# ICS 311 #5: Probabilistic Analysis and Randomized Algorithms

## Outline

1. Probabilistic Analysis
2. Randomized Algorithms
3. Skip Lists

• If needed, brush up on probabilities with Appendix C.
• CLRS Sections 5.1-5.3 and 5.1.4 (Birthday Paradox)
• Goodrich & Tamassia's section on Skip Lists, posted in Laulima
• Screencasts 5A, 5B, 5C, 5D (also in Laulima and iTunesU)
• In addition to my screencasts, there is a Video Lecture on Skip Lists

## Motivations and Preview

Instead of limiting analysis to best case or worst case, analyze all cases based on a distribution of the probability of each case.

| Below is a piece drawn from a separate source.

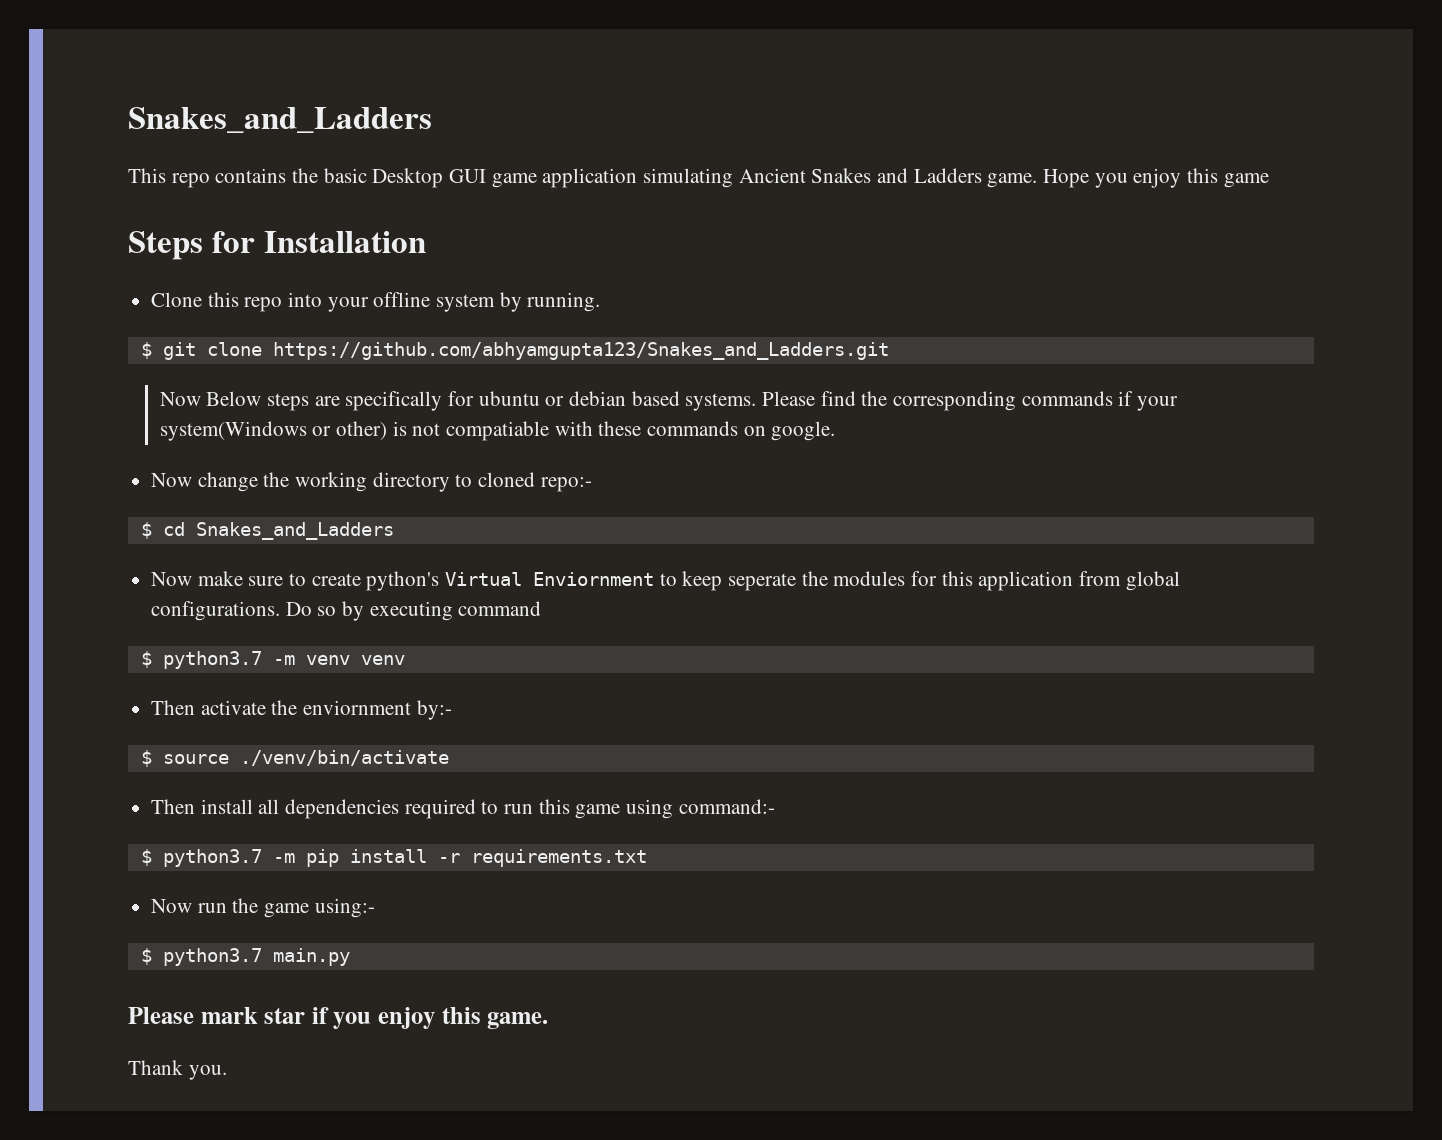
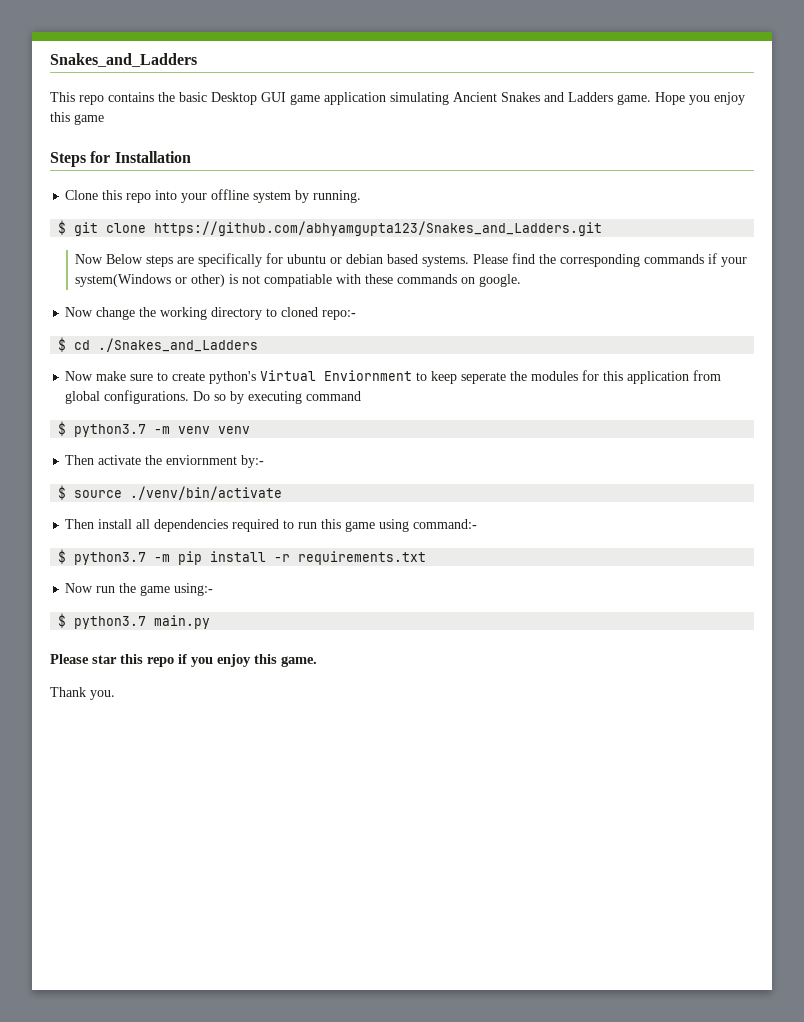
[195,522,394,540] Snakes_and_Ladders -> [98,338,259,352] ./Snakes_and_Ladders
[200,1007,306,1024] mark star -> [92,654,174,667] star this repo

We implicitly used probabilistic analysis when we said that given random input it takes n/2 comparisons on average to find an item in a linked list of n items.

### Hiring Problem and Cost

The book's example is a little strange but illustrates the points well. Suppose you are using an employment agency to hire an office assistant.

• The agency sends you one candidate per day: interview and decide.
• Cost to interview is ci per candidate (fee to agency).
• Cost to hire is ch per candidate (includes firing prior assistant and fee to agency).
• ch > ci
• You always hire the best candidate seen so far.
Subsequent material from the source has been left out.